[INSTRUCTIONS TO FOLLOW]: If a picture appears in the records, leave it out and transcribe the rest exactly.

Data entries

[Start of section]

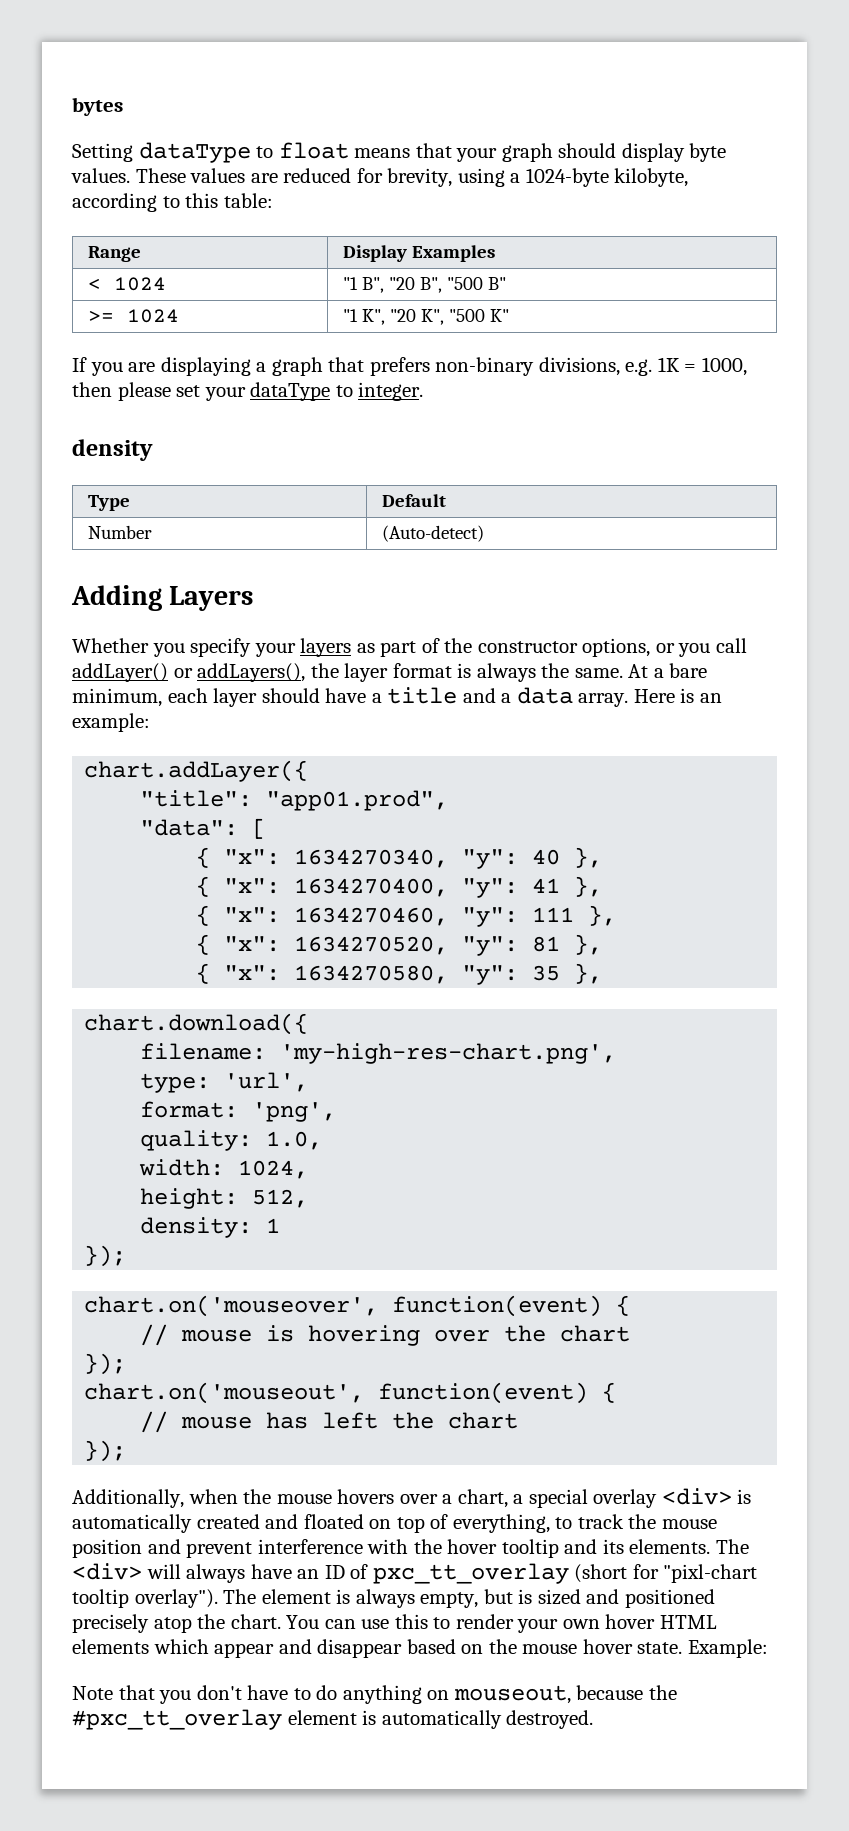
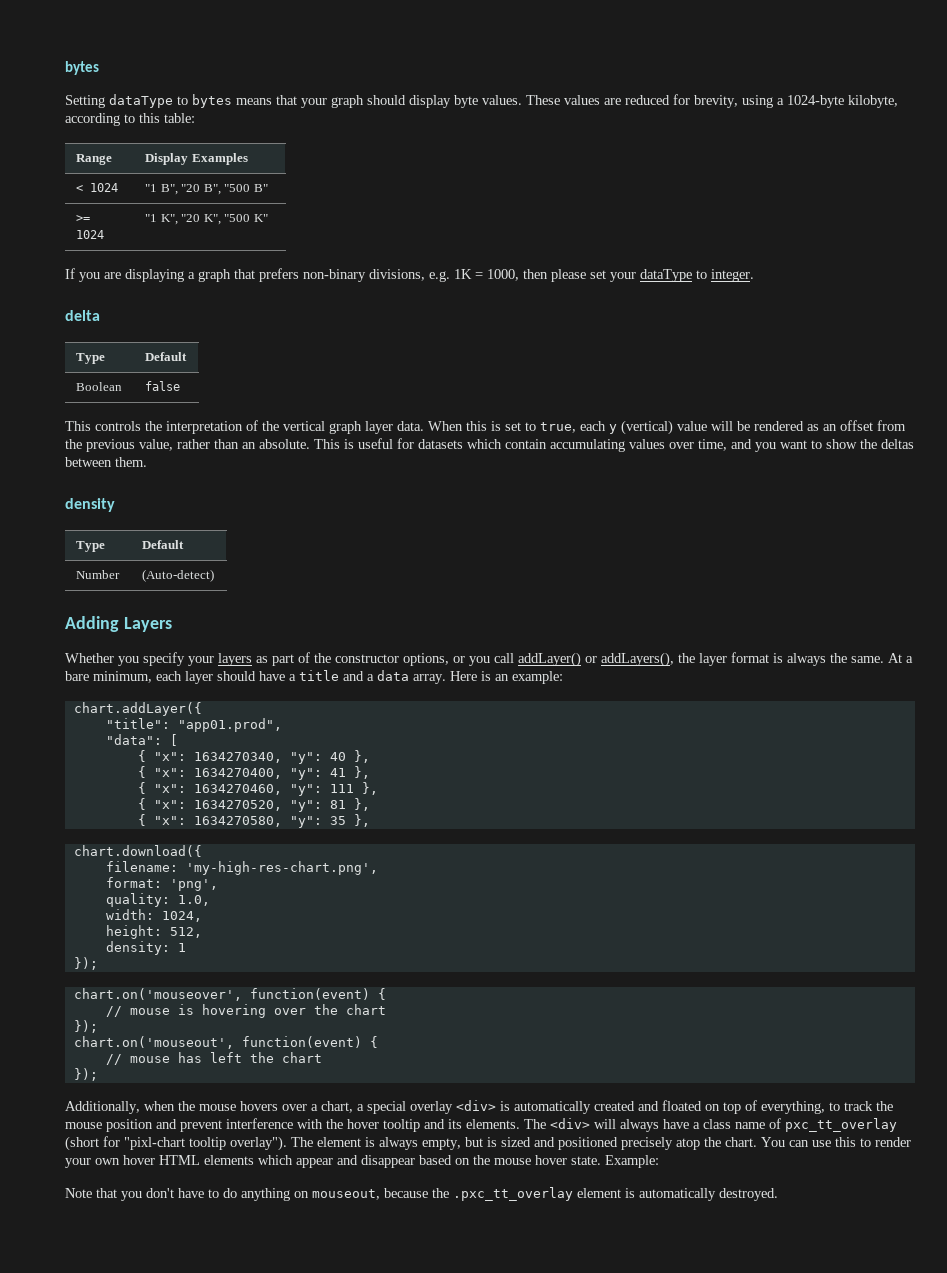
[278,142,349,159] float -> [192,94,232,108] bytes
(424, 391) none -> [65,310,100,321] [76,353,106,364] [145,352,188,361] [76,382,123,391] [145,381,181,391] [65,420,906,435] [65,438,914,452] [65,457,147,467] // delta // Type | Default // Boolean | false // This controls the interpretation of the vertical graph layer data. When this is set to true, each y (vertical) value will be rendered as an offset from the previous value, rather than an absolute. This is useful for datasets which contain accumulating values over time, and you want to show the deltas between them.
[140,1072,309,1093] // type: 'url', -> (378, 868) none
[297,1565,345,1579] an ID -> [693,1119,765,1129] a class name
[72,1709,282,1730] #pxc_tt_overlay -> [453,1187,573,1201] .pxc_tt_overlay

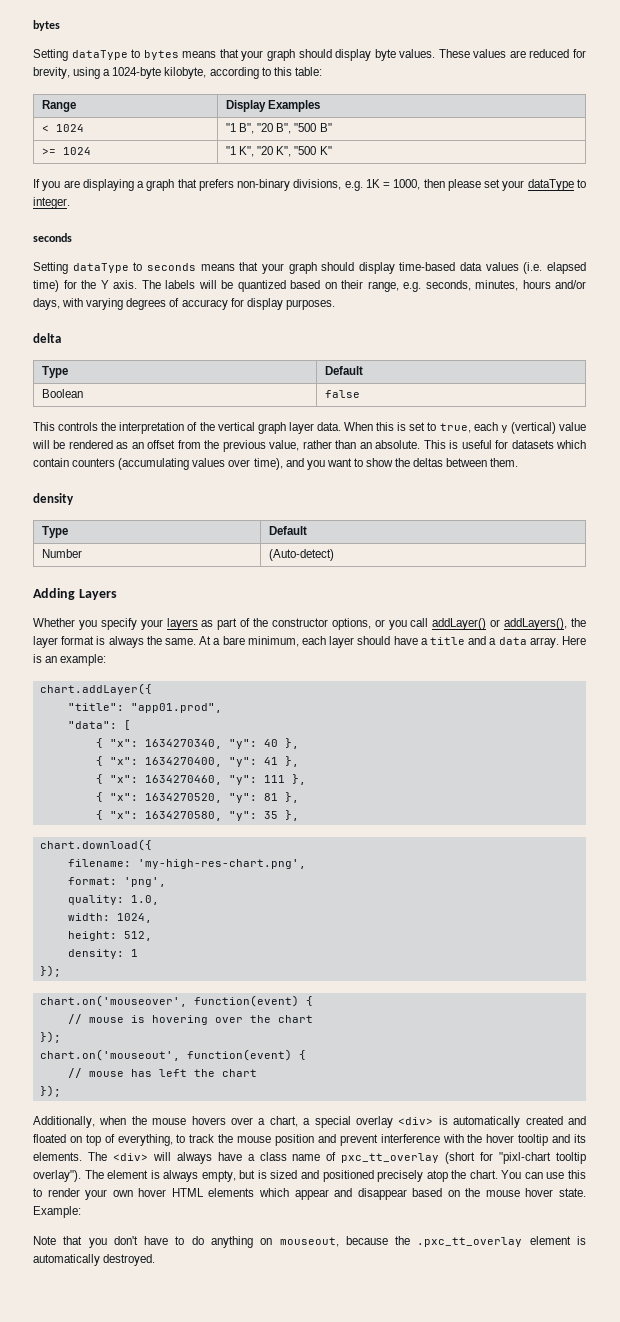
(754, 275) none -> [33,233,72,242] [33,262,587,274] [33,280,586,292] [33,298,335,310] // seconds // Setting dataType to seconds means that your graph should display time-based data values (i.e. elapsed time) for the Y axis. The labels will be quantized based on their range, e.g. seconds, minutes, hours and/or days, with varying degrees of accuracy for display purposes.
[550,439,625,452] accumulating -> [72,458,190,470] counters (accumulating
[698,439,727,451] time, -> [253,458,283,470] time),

[End of section]

[ANSWER TO THIS TASK]:
[278,142,349,159] float -> [192,94,232,108] bytes
(424, 391) none -> [65,310,100,321] [76,353,106,364] [145,352,188,361] [76,382,123,391] [145,381,181,391] [65,420,906,435] [65,438,914,452] [65,457,147,467] // delta // Type | Default // Boolean | false // This controls the interpretation of the vertical graph layer data. When this is set to true, each y (vertical) value will be rendered as an offset from the previous value, rather than an absolute. This is useful for datasets which contain accumulating values over time, and you want to show the deltas between them.
[140,1072,309,1093] // type: 'url', -> (378, 868) none
[297,1565,345,1579] an ID -> [693,1119,765,1129] a class name
[72,1709,282,1730] #pxc_tt_overlay -> [453,1187,573,1201] .pxc_tt_overlay

(754, 275) none -> [33,233,72,242] [33,262,587,274] [33,280,586,292] [33,298,335,310] // seconds // Setting dataType to seconds means that your graph should display time-based data values (i.e. elapsed time) for the Y axis. The labels will be quantized based on their range, e.g. seconds, minutes, hours and/or days, with varying degrees of accuracy for display purposes.
[550,439,625,452] accumulating -> [72,458,190,470] counters (accumulating
[698,439,727,451] time, -> [253,458,283,470] time),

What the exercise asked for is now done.